Indian playwright and theatre director (1956)

Torit Mitra (born 4 September 1956) is an Indian Bengali playwright and theatre director, who co-founded the avant-garde theatre company Sansaptak in 1992.

He has written 80 plays, all staged by Sansaptak.

==Education and career==
Mitra graduated with a Bachelor of Fine Arts degree in 1979 from the Delhi College of Arts and Commerce (a constituent college of the University of Delhi) and received a UNICEF Fellowship for Fine Arts.

He started painting professionally and became famous for his black-and-white drawings with political overtones. He received many national and international awards and recognitions. His paintings found their way to national and international collections and archives.

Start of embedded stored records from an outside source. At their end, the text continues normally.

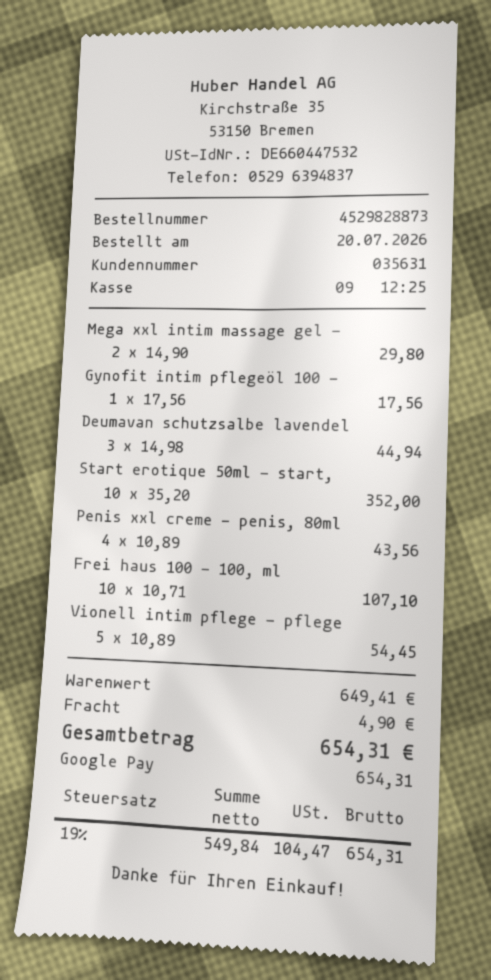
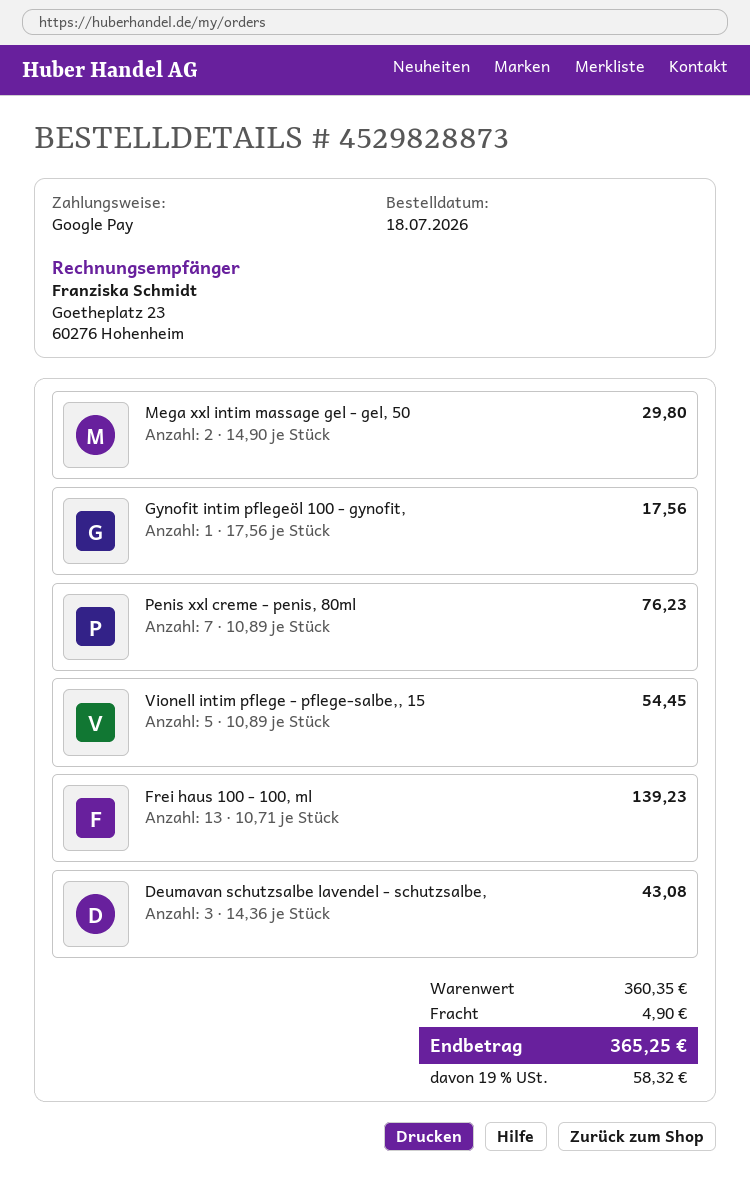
order date: 2026-07-20 -> 2026-07-18
Deumavan schutzsalbe lavendel: 3 x 14.98 = 44.94 -> 3 x 14.36 = 43.08
Start erotique 50ml - start,: 10 x 35.20 = 352.00 -> none
Penis xxl creme - penis, 80ml: 4 x 10.89 = 43.56 -> 7 x 10.89 = 76.23
Frei haus 100 - 100, ml: 10 x 10.71 = 107.10 -> 13 x 10.71 = 139.23
subtotal: 649.41 -> 360.35
tax: 19% = 104.47 -> 19% = 58.32
total: 654.31 -> 365.25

He was also associated with the literary movement of the time.

Initially, Mitra started working in Bengali amateur theatre groups as a set designer and actor. At the age of 21, he became the youngest playwright and director of Bangla to receive an award in Delhi's theatre arena.

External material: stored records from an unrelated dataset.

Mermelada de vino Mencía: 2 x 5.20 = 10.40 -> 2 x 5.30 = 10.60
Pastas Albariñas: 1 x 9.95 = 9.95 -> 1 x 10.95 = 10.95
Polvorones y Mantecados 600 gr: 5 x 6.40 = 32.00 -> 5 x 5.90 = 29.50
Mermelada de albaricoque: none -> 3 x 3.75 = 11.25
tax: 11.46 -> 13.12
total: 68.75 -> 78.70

He was unhappy and dissatisfied with the practices in the urban Bengali theatre in Delhi. In 1992, some of his theatre friends approached him with the motivation to build a group of their own. They all had a common goal: a new outlook to the arts and theatre and a new language that would be their own. Eventually "Sansaptak" was born that became the turning point for Delhi's Bengali theatre. It was solely formed for the purpose of theatre.

Since 1982, Mitra has penned 34 plays – all staged by Saansaptak and other groups under his direction and design. All his plays have been critically acclaimed and loved by audiences.

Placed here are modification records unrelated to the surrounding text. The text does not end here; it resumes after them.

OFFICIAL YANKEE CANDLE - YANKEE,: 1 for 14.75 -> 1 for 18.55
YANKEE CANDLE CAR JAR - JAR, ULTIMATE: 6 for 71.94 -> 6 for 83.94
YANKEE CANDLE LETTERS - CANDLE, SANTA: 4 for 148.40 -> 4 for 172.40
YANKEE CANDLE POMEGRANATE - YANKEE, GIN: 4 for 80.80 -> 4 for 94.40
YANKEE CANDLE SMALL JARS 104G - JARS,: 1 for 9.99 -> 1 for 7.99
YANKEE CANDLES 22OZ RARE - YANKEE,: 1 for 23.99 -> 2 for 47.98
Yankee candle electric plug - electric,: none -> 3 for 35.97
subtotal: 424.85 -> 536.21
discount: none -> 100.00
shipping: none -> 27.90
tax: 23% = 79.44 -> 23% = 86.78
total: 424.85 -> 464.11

He has received Best Playwright and Best Director awards for several of his plays at national competitions. He was honored several times by receiving the Gunijon Sambardhana (Eminent Citizen Honor) for being the only prolific contemporary writer and director in Delhi and for promoting progressive developments in the Bangla language through his stories, poetry and contemporary plays.

Mitra's plays have been performed under his design and direction at international and national theatre festivals, including Bharat Rang Mahotsav, Legends of India, International Ganga-Jamuna Festival, All India Short Play Festival, Delhi International Arts Festival, Bharatendu Natya Utsav.

Three of his original Bengali plays have been published. A publication consisting of four Hindi plays is being translated from the original Bengali plays.

Apart from plays, Mitra has penned innumerable short stories, poems and articles, published and unpublished. A collection of his 14 best short stories has been published entitled Abba Othoba Ekti Nidoya Shonsharer Galpo, creating ripples in the Bengali community.